● **Supplied material**
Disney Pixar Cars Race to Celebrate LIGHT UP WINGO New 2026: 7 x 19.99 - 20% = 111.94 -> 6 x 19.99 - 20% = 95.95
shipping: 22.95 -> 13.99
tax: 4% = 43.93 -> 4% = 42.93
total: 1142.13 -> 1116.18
...
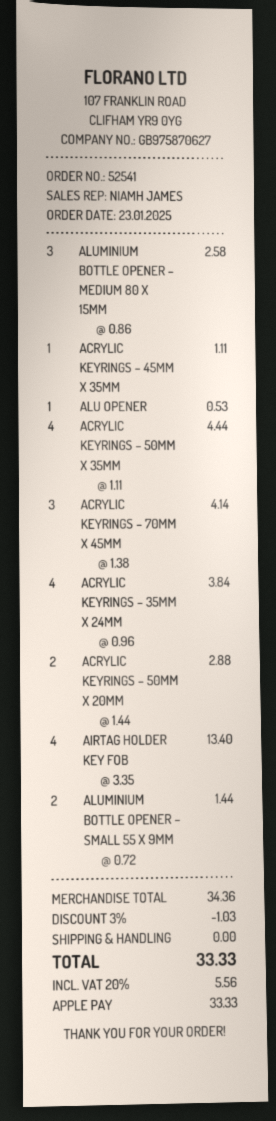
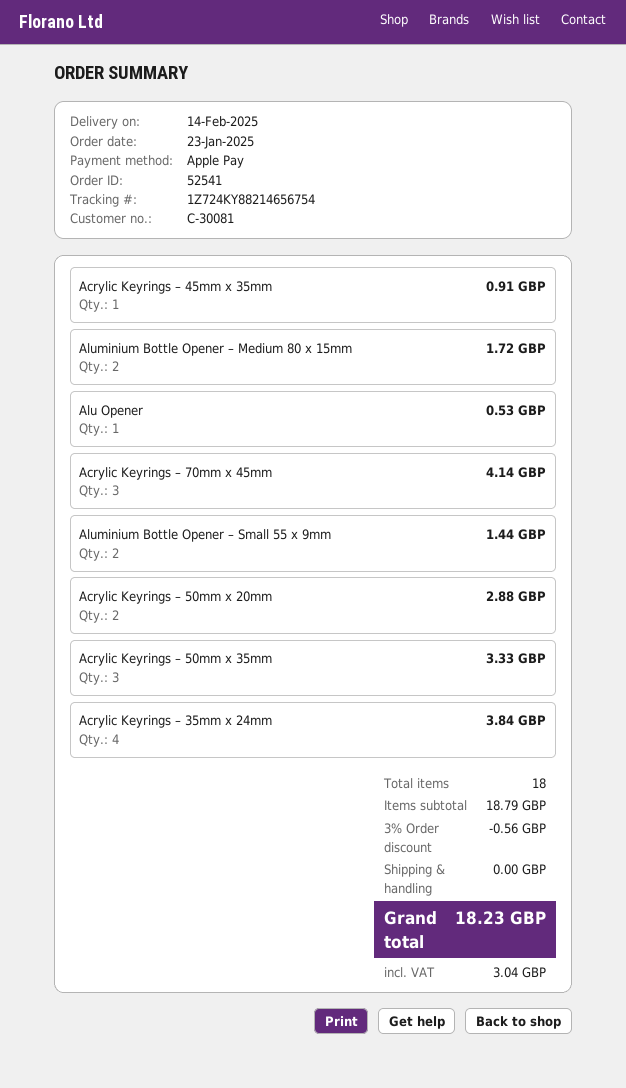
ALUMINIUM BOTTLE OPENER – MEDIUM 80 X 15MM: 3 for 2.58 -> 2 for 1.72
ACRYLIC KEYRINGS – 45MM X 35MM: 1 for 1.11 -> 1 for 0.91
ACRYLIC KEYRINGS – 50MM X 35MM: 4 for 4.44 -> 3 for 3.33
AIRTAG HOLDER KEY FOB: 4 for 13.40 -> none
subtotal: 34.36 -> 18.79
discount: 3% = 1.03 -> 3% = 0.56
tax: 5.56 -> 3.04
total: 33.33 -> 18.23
...
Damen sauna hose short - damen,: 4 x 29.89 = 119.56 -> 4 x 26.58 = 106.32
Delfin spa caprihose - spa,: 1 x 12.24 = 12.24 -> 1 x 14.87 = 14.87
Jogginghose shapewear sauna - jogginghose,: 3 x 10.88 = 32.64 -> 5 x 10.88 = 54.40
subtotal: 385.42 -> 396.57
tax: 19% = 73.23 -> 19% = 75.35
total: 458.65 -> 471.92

● **How to complete this task**
Could you show every line of the material that includes the string "KEYRINGS"?

● **Answer**
ACRYLIC KEYRINGS – 45MM X 35MM: 1 for 1.11 -> 1 for 0.91
ACRYLIC KEYRINGS – 50MM X 35MM: 4 for 4.44 -> 3 for 3.33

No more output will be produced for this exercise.